Güncelleme Tarihi:
Öncelikle, babanıza neden “baba” değil de “Mehmet Ali Bey” diyorsunuz?
- İçimde bir kimlik savaşı vardı. 32. Gün başladığından beri hep savaşı yaşadım. Son üç yıldır, babam pankreas kanseri olduğundan beri o kimlik savaşını kaybettim. Çok gereksiz olduğunun farkına vardım.

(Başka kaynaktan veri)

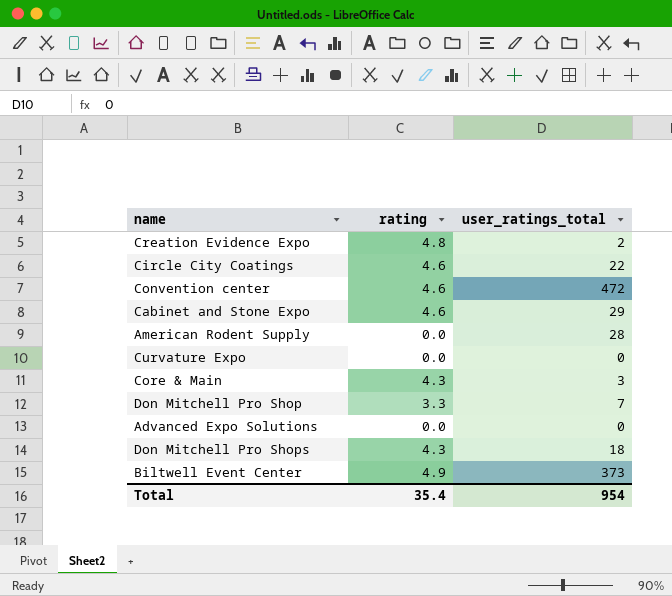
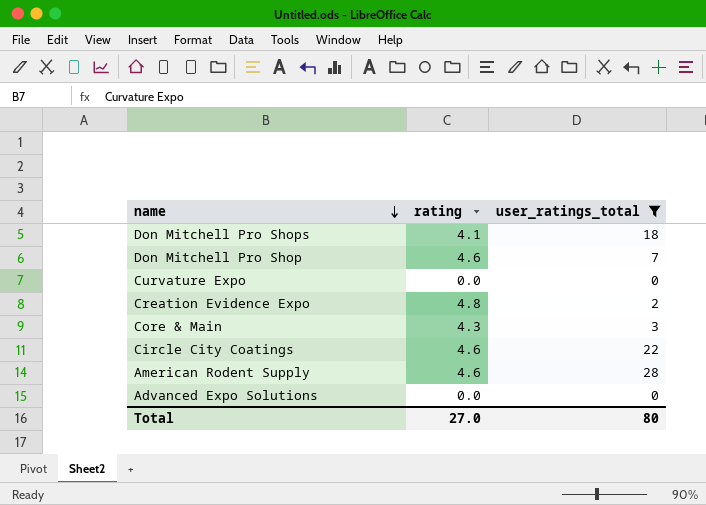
filter: none -> user_ratings_total <= 28
row order: none -> name descending
Don Mitchell Pro Shops | rating: 4.3 -> 4.1
Don Mitchell Pro Shop | rating: 3.3 -> 4.6
American Rodent Supply | rating: 0.0 -> 4.6
Total | rating: 35.4 -> 27.0
Total | user_ratings_total: 954 -> 80

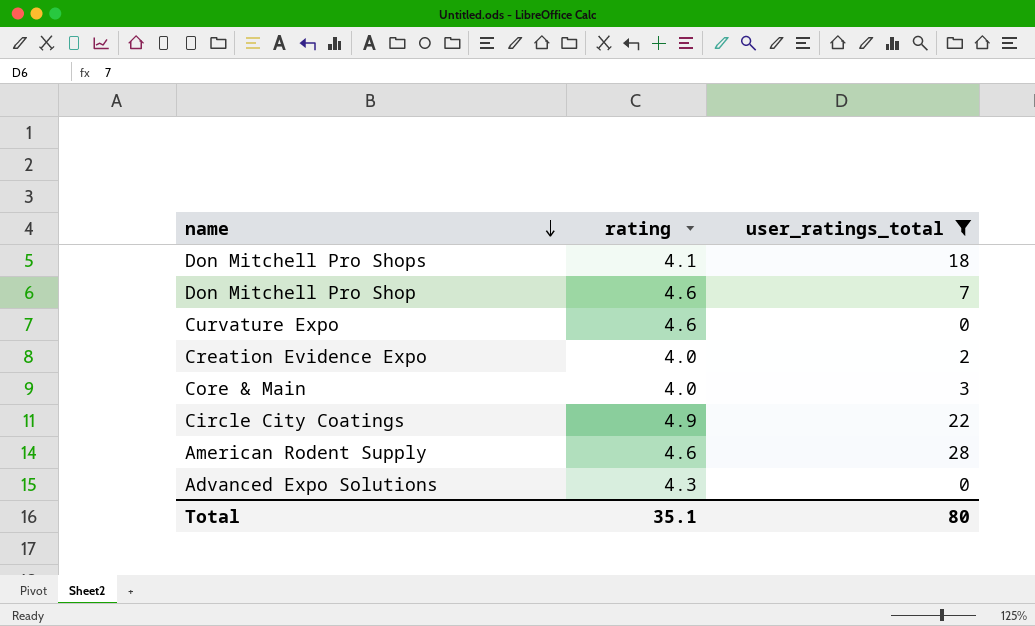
Curvature Expo | rating: 0.0 -> 4.6
Creation Evidence Expo | rating: 4.8 -> 4.0
Core & Main | rating: 4.3 -> 4.0
Circle City Coatings | rating: 4.6 -> 4.9
Advanced Expo Solutions | rating: 0.0 -> 4.3
Total | rating: 27.0 -> 35.1

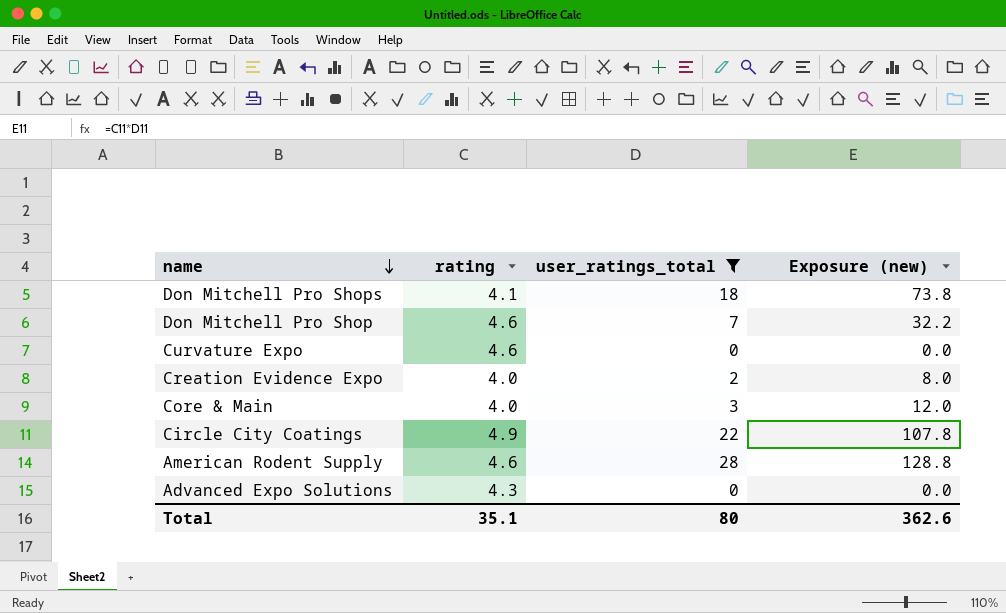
column Exposure (new) | formula: none -> [rating] * [user_ratings_total]

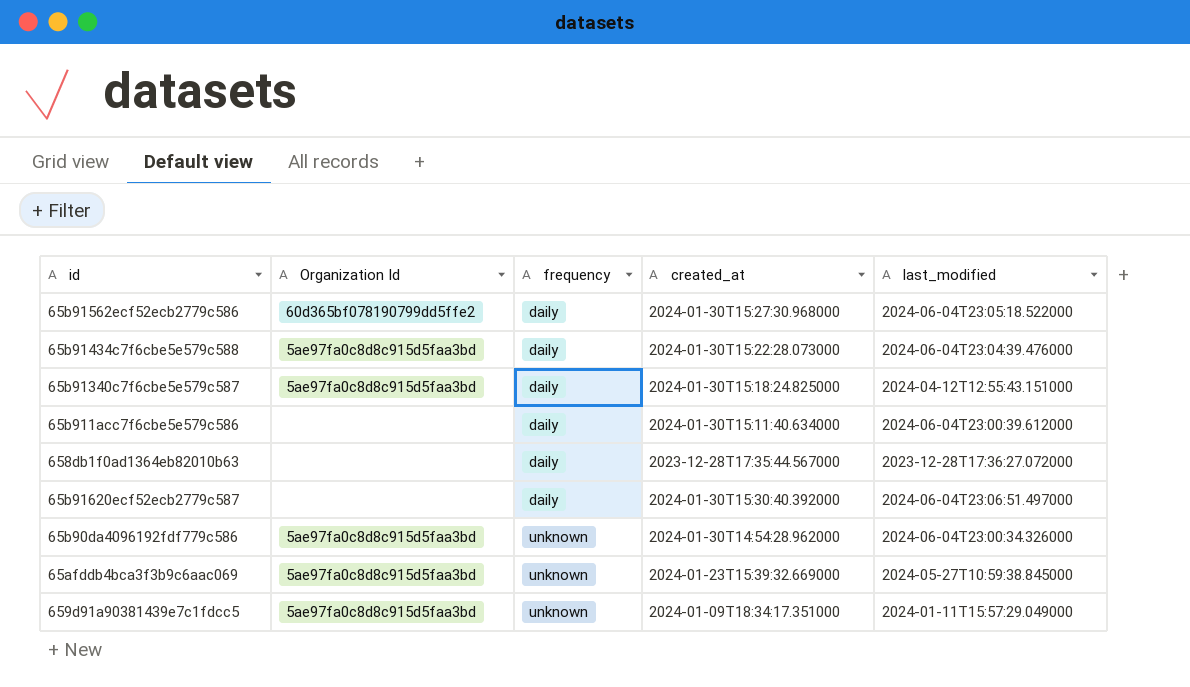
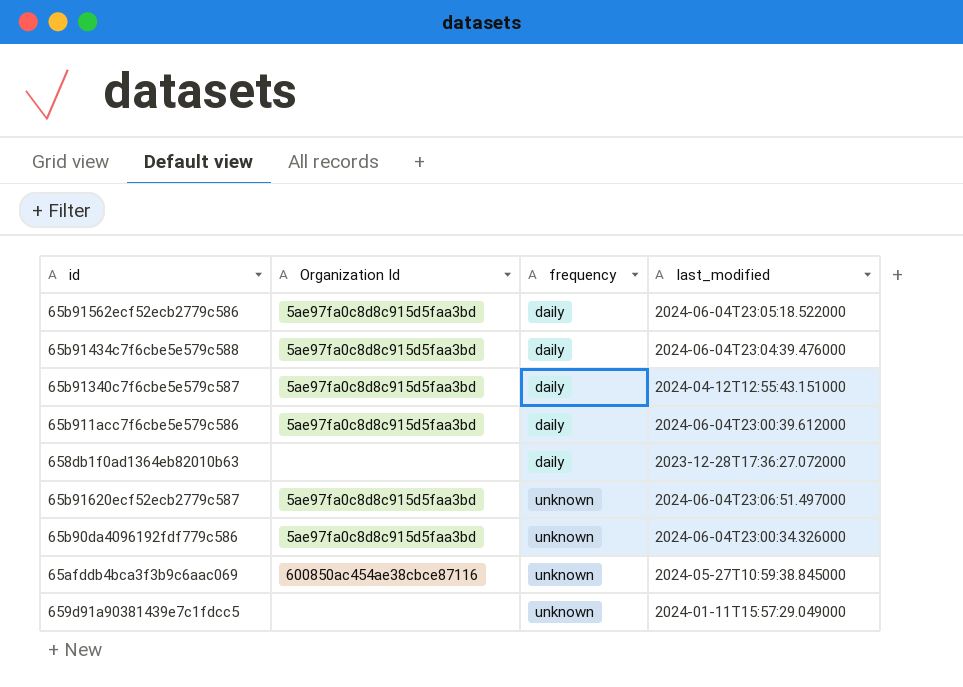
column created_at | position: 4 -> none
65b91562ecf52ecb2779c586 | Organization Id: 60d365bf078190799dd5ffe2 -> 5ae97fa0c8d8c915d5faa3bd
65b911acc7f6cbe5e579c586 | Organization Id: none -> 5ae97fa0c8d8c915d5faa3bd
65b91620ecf52ecb2779c587 | Organization Id: none -> 5ae97fa0c8d8c915d5faa3bd
65b91620ecf52ecb2779c587 | frequency: daily -> unknown
65afddb4bca3f3b9c6aac069 | Organization Id: 5ae97fa0c8d8c915d5faa3bd -> 600850ac454ae38cbce87116
659d91a90381439e7c1fdcc5 | Organization Id: 5ae97fa0c8d8c915d5faa3bd -> none

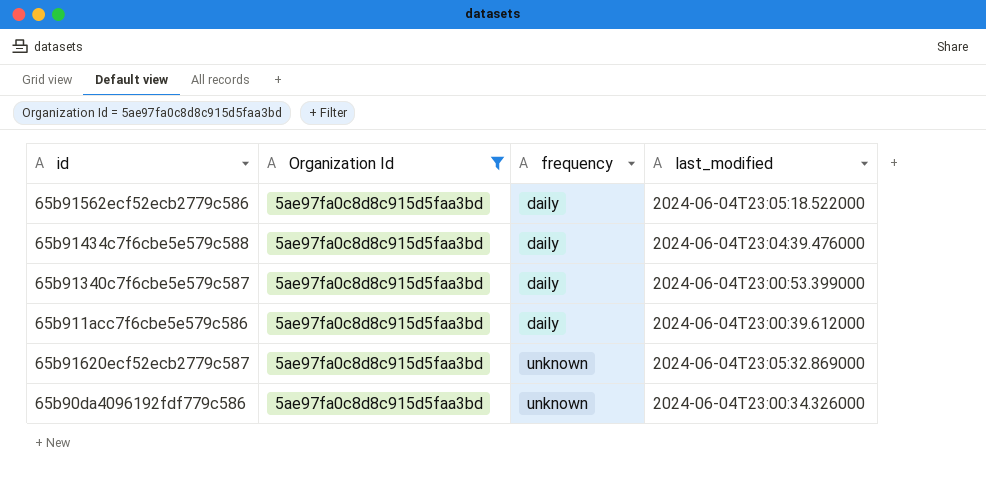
filter: none -> Organization Id = 5ae97fa0c8d8c915d5faa3bd
65b91340c7f6cbe5e579c587 | last_modified: 2024-04-12T12:55:43.151000 -> 2024-06-04T23:00:53.399000
65b91620ecf52ecb2779c587 | last_modified: 2024-06-04T23:06:51.497000 -> 2024-06-04T23:05:32.869000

Babanızla tek yönlü bir savaş mıydı?
- Duvara karşı. Don Kişot... Babamın gölgesi ne kadar soğuksa güneşin de ne kadar sıcak olduğunun farkına varamadım. Aslında o gölgeyi de göstermedi ama bu benim kişisel kavgamdı. Kendi kimliğimi çıkarmak için uzun süre kendimle didişmem gerekti. Babam her şeyde tartışmasız destek verdi bana. Herhangi bir baba gibi babadır. Eksikleri olmadı mı, oldu. Olmaması da imkânsız. Anormal bir aileyiz zaten. Anormal baba olunca anormal aile oluyor. Anormal cenaze, anormal duygularla yaşıyoruz, anormal kararlar veriyoruz.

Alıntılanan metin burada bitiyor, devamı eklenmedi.